====== Stored data ======

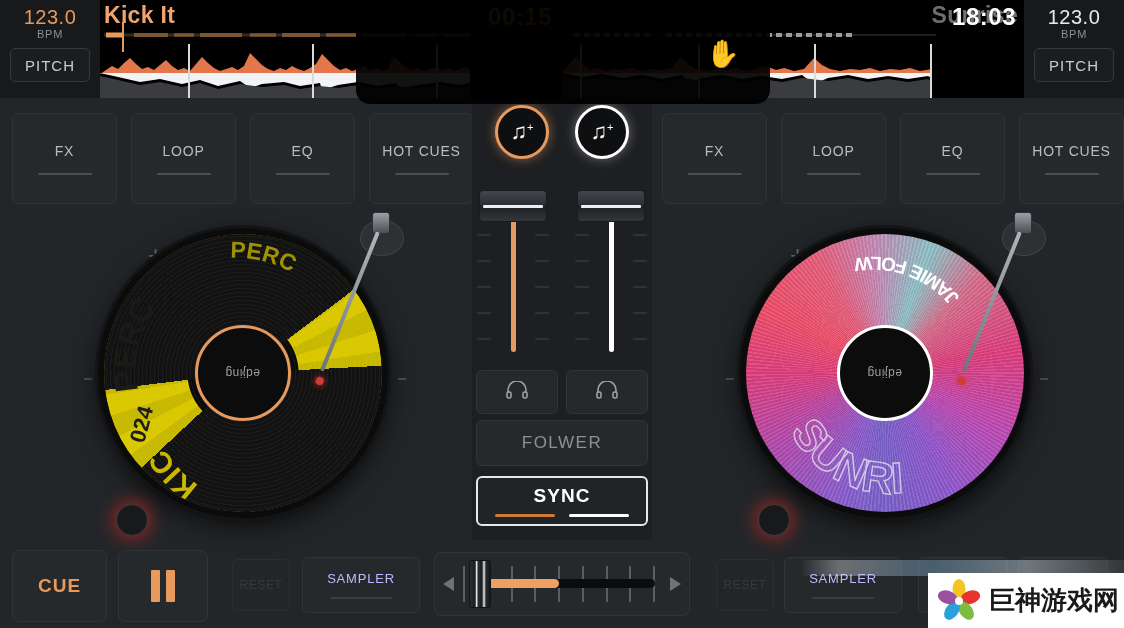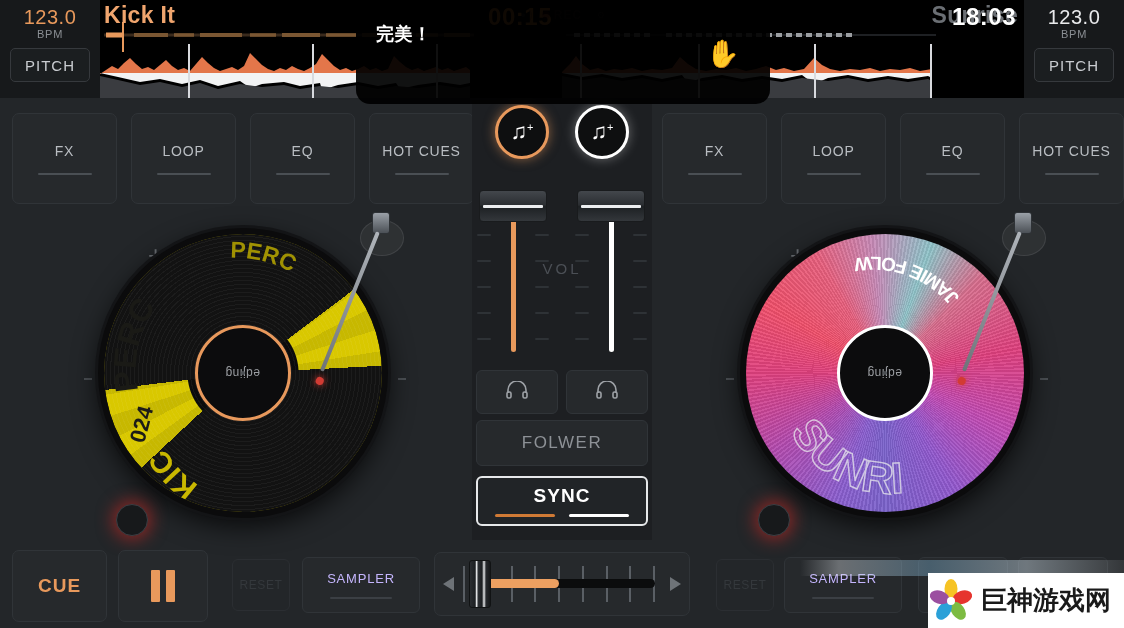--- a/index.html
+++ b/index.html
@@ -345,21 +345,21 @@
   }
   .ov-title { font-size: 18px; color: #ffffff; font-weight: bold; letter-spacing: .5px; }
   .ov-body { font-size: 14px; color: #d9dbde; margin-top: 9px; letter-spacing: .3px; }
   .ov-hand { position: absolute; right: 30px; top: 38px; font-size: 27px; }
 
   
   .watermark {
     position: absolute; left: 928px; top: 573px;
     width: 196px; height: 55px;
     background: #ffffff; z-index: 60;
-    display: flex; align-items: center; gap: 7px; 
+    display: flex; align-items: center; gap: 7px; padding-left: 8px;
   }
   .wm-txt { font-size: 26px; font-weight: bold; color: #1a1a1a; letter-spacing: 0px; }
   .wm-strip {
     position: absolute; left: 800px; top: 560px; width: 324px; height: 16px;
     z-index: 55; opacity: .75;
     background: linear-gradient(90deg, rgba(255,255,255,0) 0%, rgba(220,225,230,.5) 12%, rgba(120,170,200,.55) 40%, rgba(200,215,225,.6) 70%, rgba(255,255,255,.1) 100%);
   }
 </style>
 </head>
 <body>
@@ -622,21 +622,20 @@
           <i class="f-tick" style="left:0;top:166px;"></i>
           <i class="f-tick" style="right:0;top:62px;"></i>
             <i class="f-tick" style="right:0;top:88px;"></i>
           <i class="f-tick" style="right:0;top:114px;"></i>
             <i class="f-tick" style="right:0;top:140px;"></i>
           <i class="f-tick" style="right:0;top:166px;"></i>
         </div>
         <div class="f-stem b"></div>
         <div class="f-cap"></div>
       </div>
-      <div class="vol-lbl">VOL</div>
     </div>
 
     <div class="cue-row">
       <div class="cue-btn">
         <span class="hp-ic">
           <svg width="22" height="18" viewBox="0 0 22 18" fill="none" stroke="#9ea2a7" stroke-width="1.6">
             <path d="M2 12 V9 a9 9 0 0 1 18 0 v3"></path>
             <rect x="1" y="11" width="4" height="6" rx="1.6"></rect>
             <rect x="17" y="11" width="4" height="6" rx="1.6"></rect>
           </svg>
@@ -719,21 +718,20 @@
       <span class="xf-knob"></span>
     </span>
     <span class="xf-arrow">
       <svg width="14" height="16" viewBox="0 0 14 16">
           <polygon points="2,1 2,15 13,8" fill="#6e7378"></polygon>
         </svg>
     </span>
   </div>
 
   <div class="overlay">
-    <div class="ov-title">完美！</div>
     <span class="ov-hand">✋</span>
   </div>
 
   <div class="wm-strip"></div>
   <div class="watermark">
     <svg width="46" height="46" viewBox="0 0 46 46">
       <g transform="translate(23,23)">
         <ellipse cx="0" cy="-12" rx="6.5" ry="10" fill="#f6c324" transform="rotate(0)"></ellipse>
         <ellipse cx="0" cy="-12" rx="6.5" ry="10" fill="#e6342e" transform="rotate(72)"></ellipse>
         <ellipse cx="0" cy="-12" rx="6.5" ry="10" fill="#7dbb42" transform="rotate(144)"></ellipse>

======

Task item - Repeat the material above word for word but skip the images.

Exercise output -
--- a/index.html
+++ b/index.html
@@ -345,21 +345,21 @@
   }
   .ov-title { font-size: 18px; color: #ffffff; font-weight: bold; letter-spacing: .5px; }
   .ov-body { font-size: 14px; color: #d9dbde; margin-top: 9px; letter-spacing: .3px; }
   .ov-hand { position: absolute; right: 30px; top: 38px; font-size: 27px; }
 
   
   .watermark {
     position: absolute; left: 928px; top: 573px;
     width: 196px; height: 55px;
     background: #ffffff; z-index: 60;
-    display: flex; align-items: center; gap: 7px; 
+    display: flex; align-items: center; gap: 7px; padding-left: 8px;
   }
   .wm-txt { font-size: 26px; font-weight: bold; color: #1a1a1a; letter-spacing: 0px; }
   .wm-strip {
     position: absolute; left: 800px; top: 560px; width: 324px; height: 16px;
     z-index: 55; opacity: .75;
     background: linear-gradient(90deg, rgba(255,255,255,0) 0%, rgba(220,225,230,.5) 12%, rgba(120,170,200,.55) 40%, rgba(200,215,225,.6) 70%, rgba(255,255,255,.1) 100%);
   }
 </style>
 </head>
 <body>
@@ -622,21 +622,20 @@
           <i class="f-tick" style="left:0;top:166px;"></i>
           <i class="f-tick" style="right:0;top:62px;"></i>
             <i class="f-tick" style="right:0;top:88px;"></i>
           <i class="f-tick" style="right:0;top:114px;"></i>
             <i class="f-tick" style="right:0;top:140px;"></i>
           <i class="f-tick" style="right:0;top:166px;"></i>
         </div>
         <div class="f-stem b"></div>
         <div class="f-cap"></div>
       </div>
-      <div class="vol-lbl">VOL</div>
     </div>
 
     <div class="cue-row">
       <div class="cue-btn">
         <span class="hp-ic">
           <svg width="22" height="18" viewBox="0 0 22 18" fill="none" stroke="#9ea2a7" stroke-width="1.6">
             <path d="M2 12 V9 a9 9 0 0 1 18 0 v3"></path>
             <rect x="1" y="11" width="4" height="6" rx="1.6"></rect>
             <rect x="17" y="11" width="4" height="6" rx="1.6"></rect>
           </svg>
@@ -719,21 +718,20 @@
       <span class="xf-knob"></span>
     </span>
     <span class="xf-arrow">
       <svg width="14" height="16" viewBox="0 0 14 16">
           <polygon points="2,1 2,15 13,8" fill="#6e7378"></polygon>
         </svg>
     </span>
   </div>
 
   <div class="overlay">
-    <div class="ov-title">完美！</div>
     <span class="ov-hand">✋</span>
   </div>
 
   <div class="wm-strip"></div>
   <div class="watermark">
     <svg width="46" height="46" viewBox="0 0 46 46">
       <g transform="translate(23,23)">
         <ellipse cx="0" cy="-12" rx="6.5" ry="10" fill="#f6c324" transform="rotate(0)"></ellipse>
         <ellipse cx="0" cy="-12" rx="6.5" ry="10" fill="#e6342e" transform="rotate(72)"></ellipse>
         <ellipse cx="0" cy="-12" rx="6.5" ry="10" fill="#7dbb42" transform="rotate(144)"></ellipse>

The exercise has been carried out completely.